[Records from a data collection]

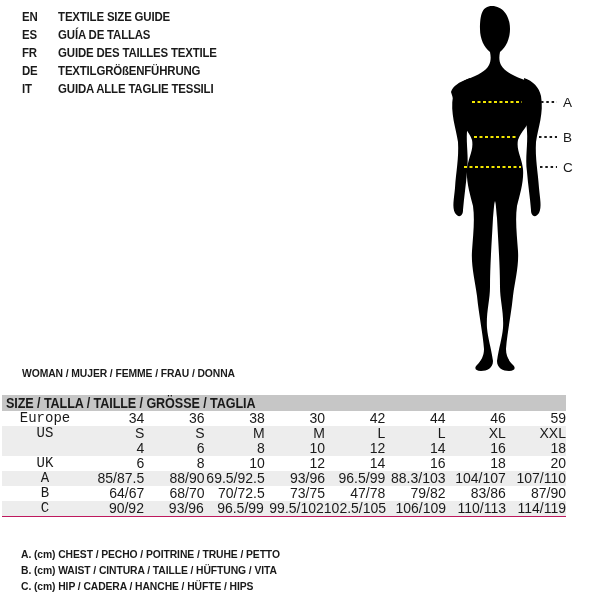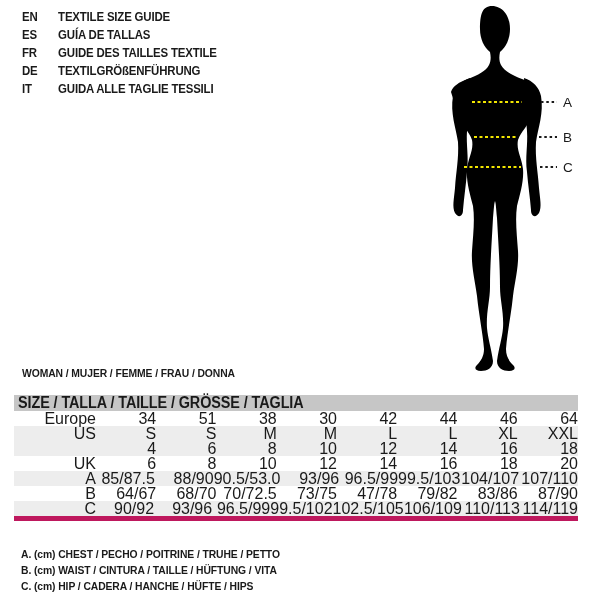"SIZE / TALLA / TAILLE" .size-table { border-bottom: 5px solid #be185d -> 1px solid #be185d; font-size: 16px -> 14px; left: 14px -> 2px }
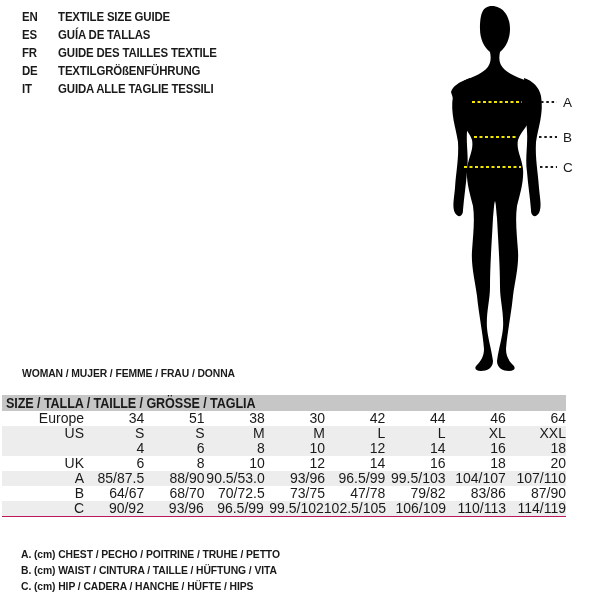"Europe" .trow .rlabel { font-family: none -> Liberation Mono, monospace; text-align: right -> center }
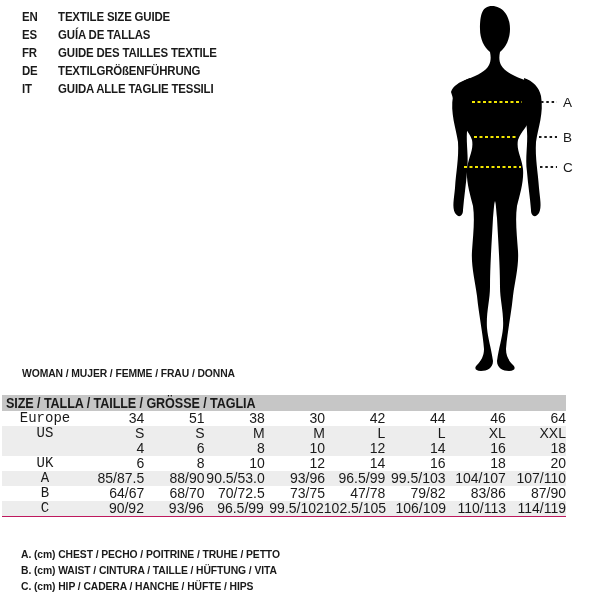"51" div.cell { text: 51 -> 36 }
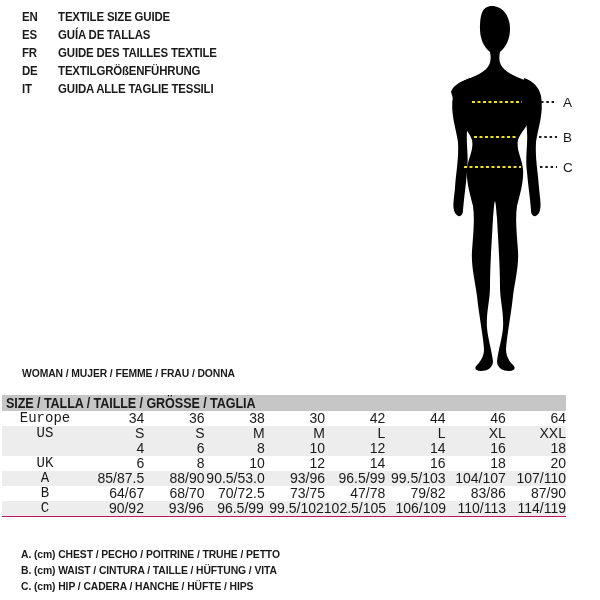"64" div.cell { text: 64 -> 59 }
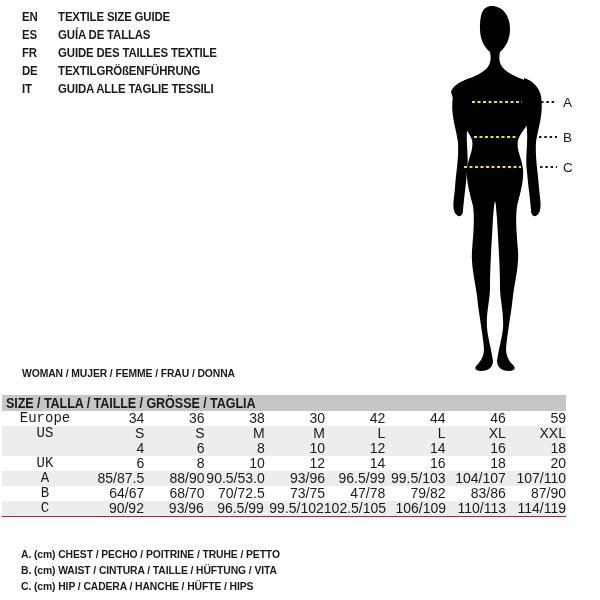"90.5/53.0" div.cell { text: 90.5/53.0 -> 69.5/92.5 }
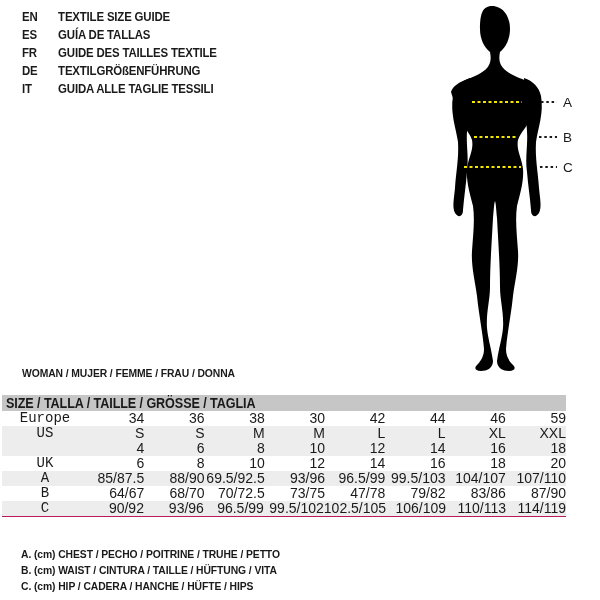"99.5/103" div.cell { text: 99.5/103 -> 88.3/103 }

Instructions for the task: Print the entries above exactly, leaving pictures out.

Solved exercise:
"SIZE / TALLA / TAILLE" .size-table { border-bottom: 5px solid #be185d -> 1px solid #be185d; font-size: 16px -> 14px; left: 14px -> 2px }
"Europe" .trow .rlabel { font-family: none -> Liberation Mono, monospace; text-align: right -> center }
"51" div.cell { text: 51 -> 36 }
"64" div.cell { text: 64 -> 59 }
"90.5/53.0" div.cell { text: 90.5/53.0 -> 69.5/92.5 }
"99.5/103" div.cell { text: 99.5/103 -> 88.3/103 }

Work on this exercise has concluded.